Monteverdi letter, 1627: opening and signature (British Library MS Mus. 1707)
Sadly, the five intermedi are not known to have survived; however, the letter remains a useful indicator of the commission, as well as an interesting testament to Monteverdi’s characteristically adventurous musical practices. In the letter, he discusses possibilities for musical representations in the intermedi of the Greek goddess Discord. He suggests that Discord’s part should be recited in an inharmonious voice (‘recitar in voce et non in armonia’) and not be built on instrumental harmony (‘appoggiato sopra ad armonia alcuna di ustrimenti però’): these suggestions could variously be interpreted to mean that the voice be in some way tuneless and dissonant, not accompanied by instruments, or even performed in some sort of half-spoken manner.
Monteverdi was, of course, well-versed in the use of dissonance for dramatic or textually-symbolic purposes. After attracting criticism for supposedly improper use of dissonance, he famously began a defence of the composer’s right to harmonic discretion in his fifth book of madrigals. The text is preserved, among other places, in an extremely rare first edition of the Quinto Libro in the British Library's music collections (D.195.a.), dating from 1605.

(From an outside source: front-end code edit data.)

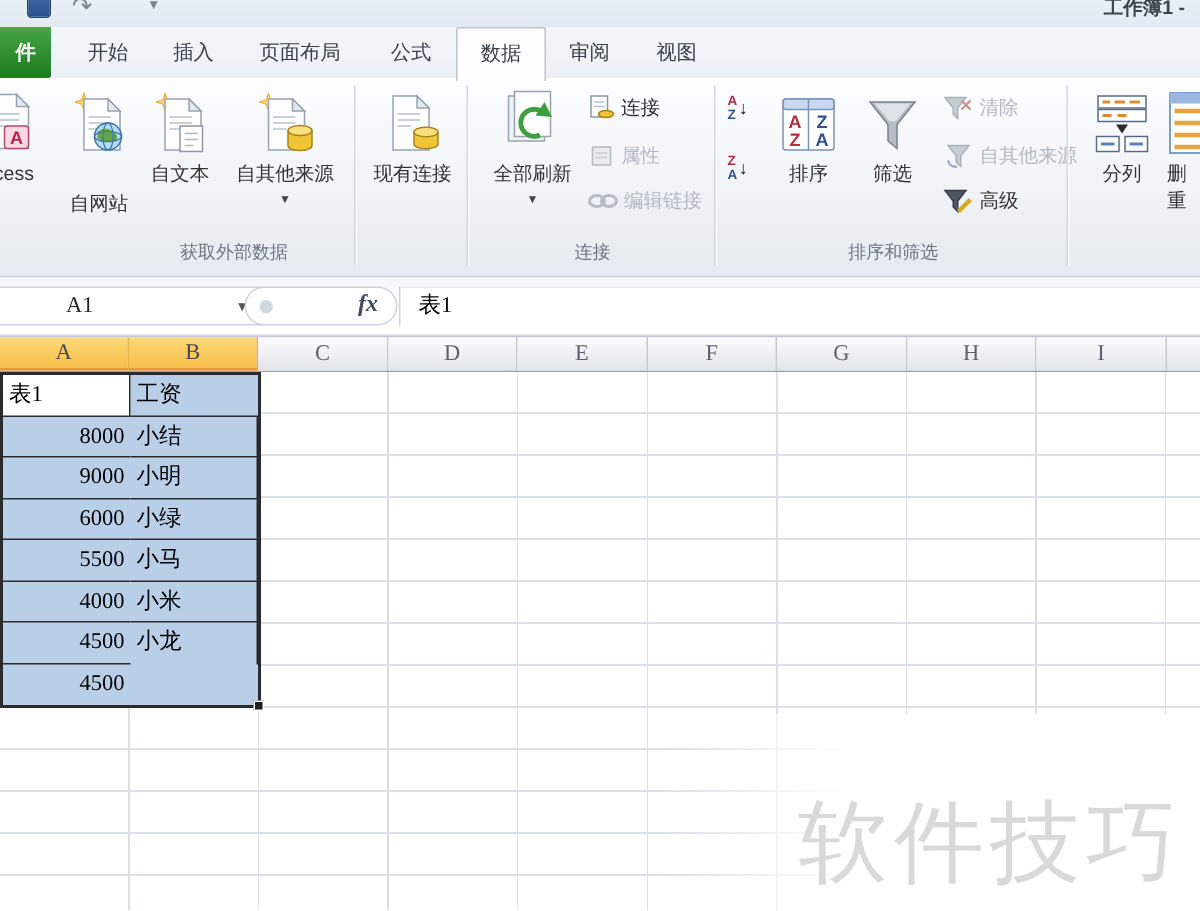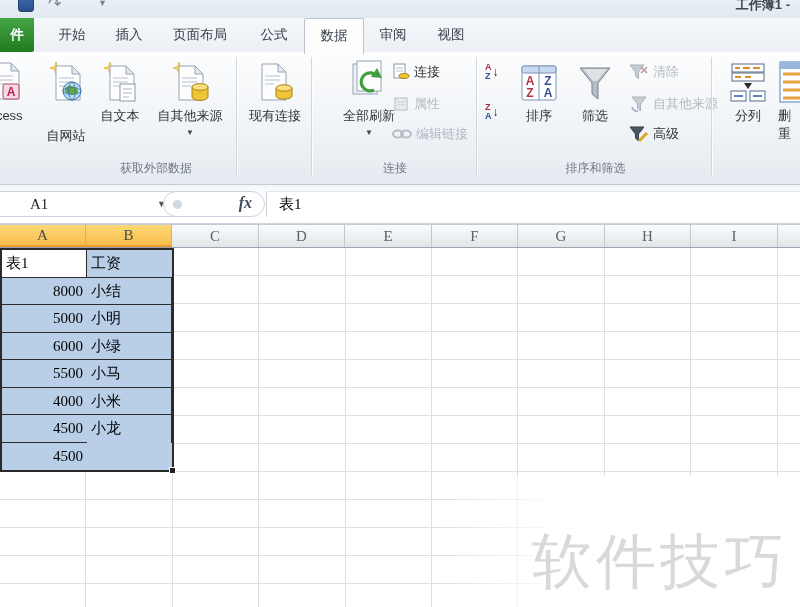"全部刷新" div.rbtn-big { left: 21px -> 7px }
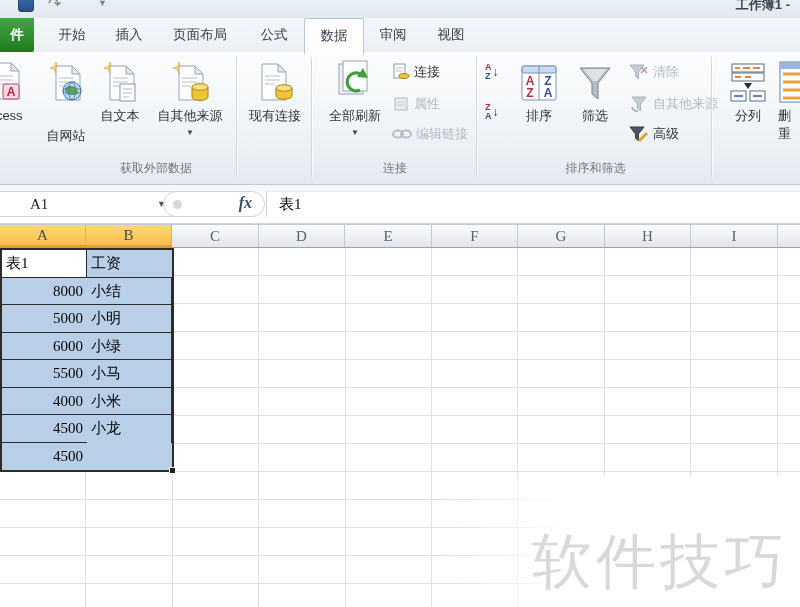"A1" .namebox { padding-left: 30px -> 44px }
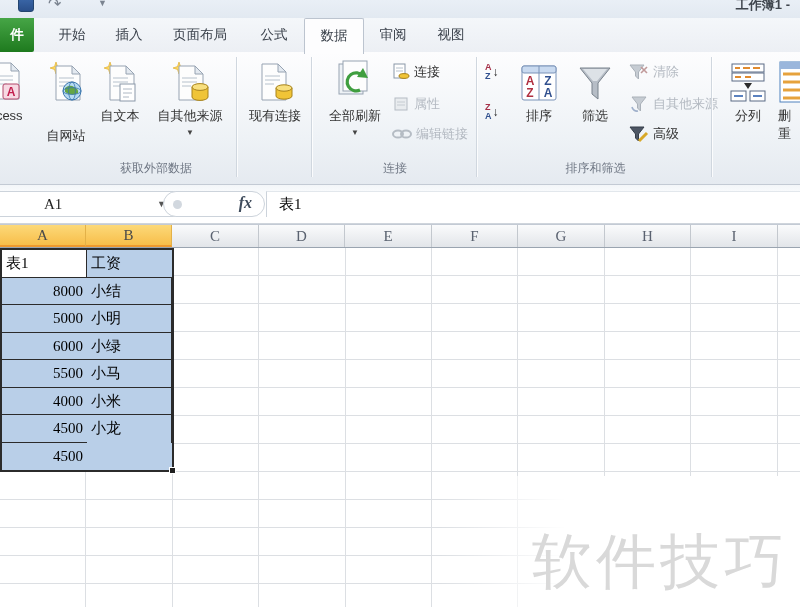"5000" div.cell { text: 5000 -> 9000 }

Monteverdi's Quinto Libro (Venice, 1605): frontispiece and Al Lettore (British Library D.195.a)
The British Library’s Monteverdi letter also has indications of a more personal discord in the composer’s own life; indeed, he mentions an accident or misfortune (‘acidente’) which had recently interrupted his compositional activity. Musicologist Denis Stevens interpreted this as a reference to the imprisonment of Monteverdi’s younger son, Massimiliano, who had been arrested by the Roman Inquisition for reading a forbidden book. While we don’t know which text got Massimiliano into trouble, the Index Librorum Prohibitorum lists what was forbidden at the time; Massimilano, who is known to have had interests in astrology, might well have been reading the particularly controversial books about helio-centrism by authors such as Giordano Bruno and Galileo Galilei, and he was clearly a source of grave concern for his father at this time.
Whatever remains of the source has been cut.